L’homme n'a jamais été aussi démuni devant l'inconnu que bardé de son attirail technologique qui le déporte hors de tout lieu, voire hors de soi, sans lui assurer de gîte nul part. La virtualisation lui cache le ciel et lui tire la terre de sous les pieds. Le réaménagement constant du décor vital par la technique lui donne le tournis, naissant sous certains augures, titubant au bord de l’abîme que recouvre l’infini intersidéral et mourant sous de nouveaux augures. On vit peut-être plus longtemps, on ne vit pas mieux ; on vit désormais plus vite et davantage au hasard. De plus en plus, l’homme sent qu’il n'a plus de rôle dans la création ; plus de dieu auquel adresser ses prières ; plus d'hymne à entonner. Il n'aurait que ses démons à exorciser, en lui et hors de lui.

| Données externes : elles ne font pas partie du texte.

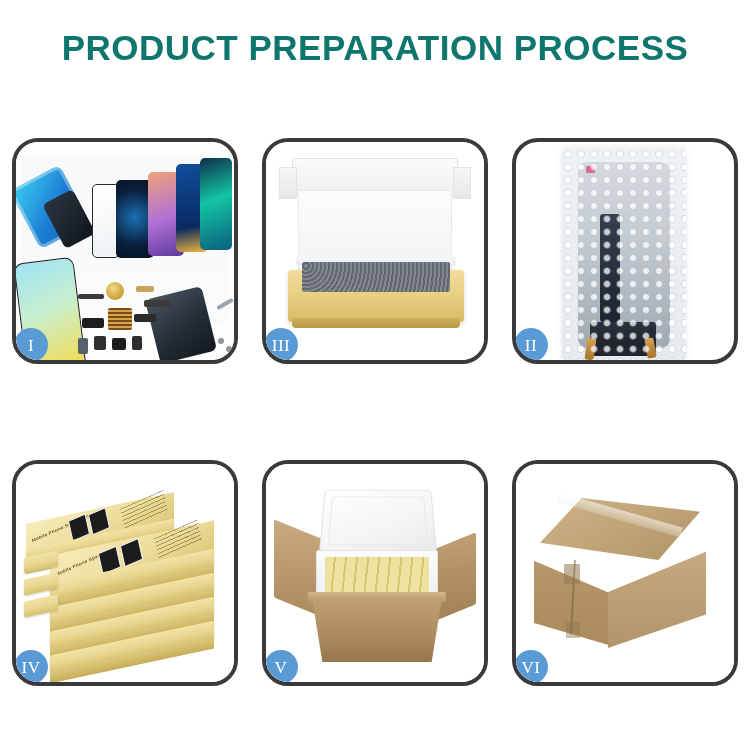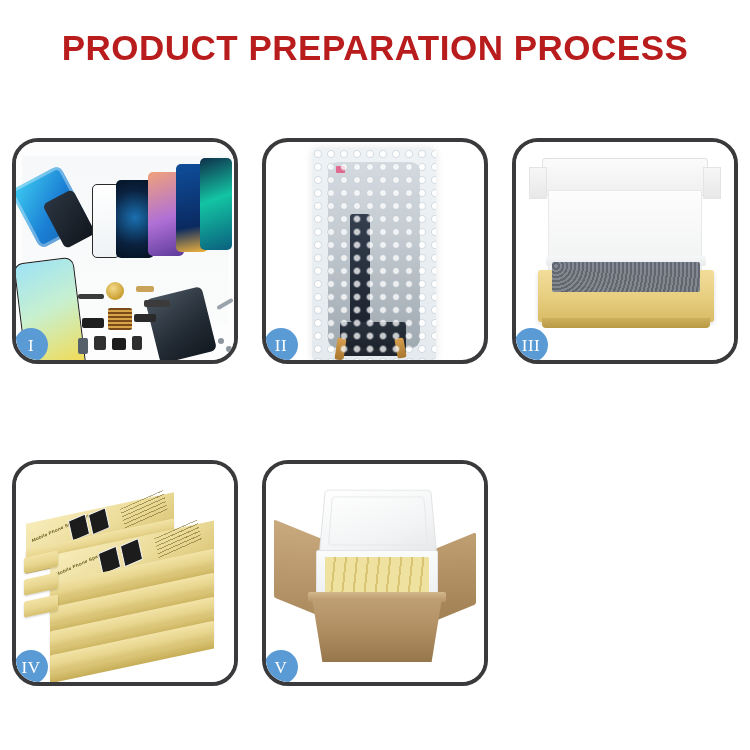--- a/index.html
+++ b/index.html
@@ -14,7 +14,7 @@
   
   .header{text-align:center;padding-top:30px;}
   .title{
-    font-size:35px;font-weight:700;color:#b91c1c;
+    font-size:35px;font-weight:700;color:#0f766e;
     letter-spacing:0.5px;line-height:1;
     font-family:"Liberation Sans",sans-serif;
   }

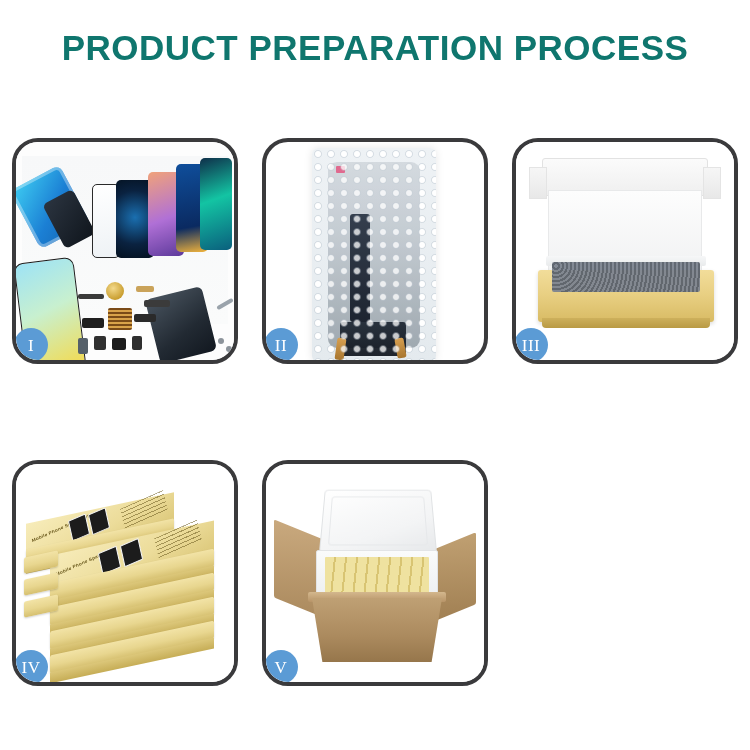--- a/index.html
+++ b/index.html
@@ -348,20 +348,6 @@
 
     <div class="panel">
       <div class="panel-inner">
-        <div class="bubblewrap">
-          <div class="lcd"></div>
-          <div class="pinkmark"></div>
-          <div class="flex-tail"></div>
-          <div class="gold-a"></div>
-          <div class="gold-b"></div>
-          <div class="bubble-overlay"></div>
-        </div>
-      </div>
-      <div class="badge">II</div>
-    </div>
-
-    <div class="panel">
-      <div class="panel-inner">
         <div class="tray-scene">
           <div class="tray-lid"></div>
           <div class="tray-foamback"></div>
@@ -373,6 +359,20 @@
         </div>
       </div>
       <div class="badge">III</div>
+    </div>
+
+    <div class="panel">
+      <div class="panel-inner">
+        <div class="bubblewrap">
+          <div class="lcd"></div>
+          <div class="pinkmark"></div>
+          <div class="flex-tail"></div>
+          <div class="gold-a"></div>
+          <div class="gold-b"></div>
+          <div class="bubble-overlay"></div>
+        </div>
+      </div>
+      <div class="badge">II</div>
     </div>
 
     <div class="panel">

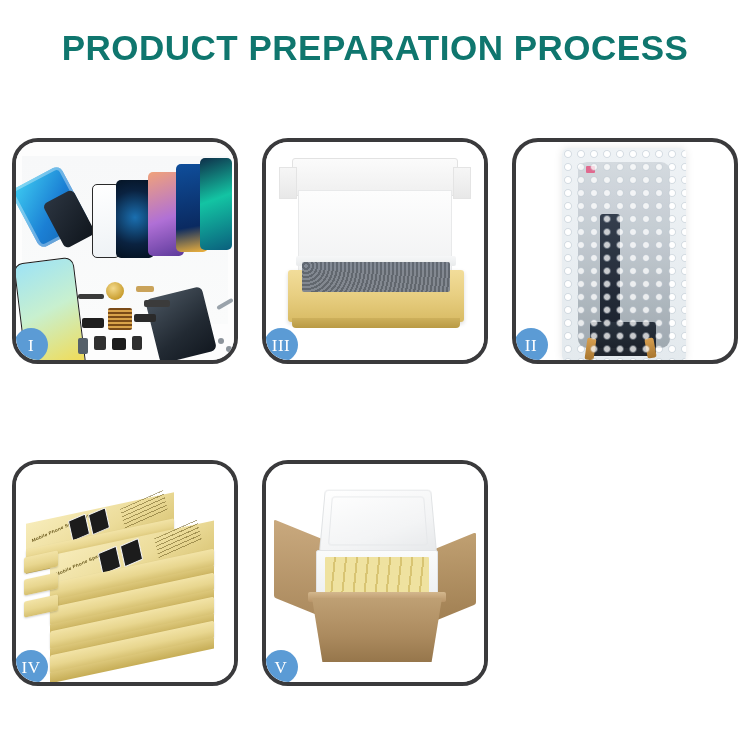--- a/index.html
+++ b/index.html
@@ -433,6 +433,20 @@
       <div class="badge">V</div>
     </div>
 
+    <div class="panel">
+      <div class="panel-inner">
+        <div class="sealed">
+          <div class="sb-top"></div>
+          <div class="tape"></div>
+          <div class="sb-left"></div>
+          <div class="sb-right"></div>
+          <div class="seam"></div>
+          <div class="tab1"></div>
+          <div class="tab2"></div>
+        </div>
+      </div>
+      <div class="badge">VI</div>
+    </div>
 
   </div>
 </div>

Il vit de plus en plus dans l’incertitude. Sur le sort de la planète. L’intrigue de l’humanité. Les régimes politiques. Les conditions de vie et de mort. Le marché de l’emploi. Le cours de l’histoire. L’avenir de sa postérité. On ne peut rien prévoir ; on n’arrête pas de prévoir ; on ne sait à quelles prédictions s’en remettre. Les recherches sur l’homme sont contradictoires. Celles des sciences naturelles, biochimiques et astrophysiques surtout, poussent leurs prospections dans tous les sens. Sans plus de limites, de contraintes, de… tabous. On ne sait à quoi s'attendre parce que l'homme ne peut s'en remettre ni à sa raison ni à sa déraison. Ses découvertes débordent ses sens, ses argumentations et ses logiques. Il ne peut pas plus prévoir l'avenir de l'univers, qui évolue, que son propre avenir. Il prend son parti de s’interner dans une dogmatique ou l’autre pour ne point succomber au désarroi que provoque cette lancinante incertitude, à moins que réalisant sa vanité il ne montre le courage de soutenir l'Inouïe ( ?) qui serait désormais le véritable dessein de toute révélation.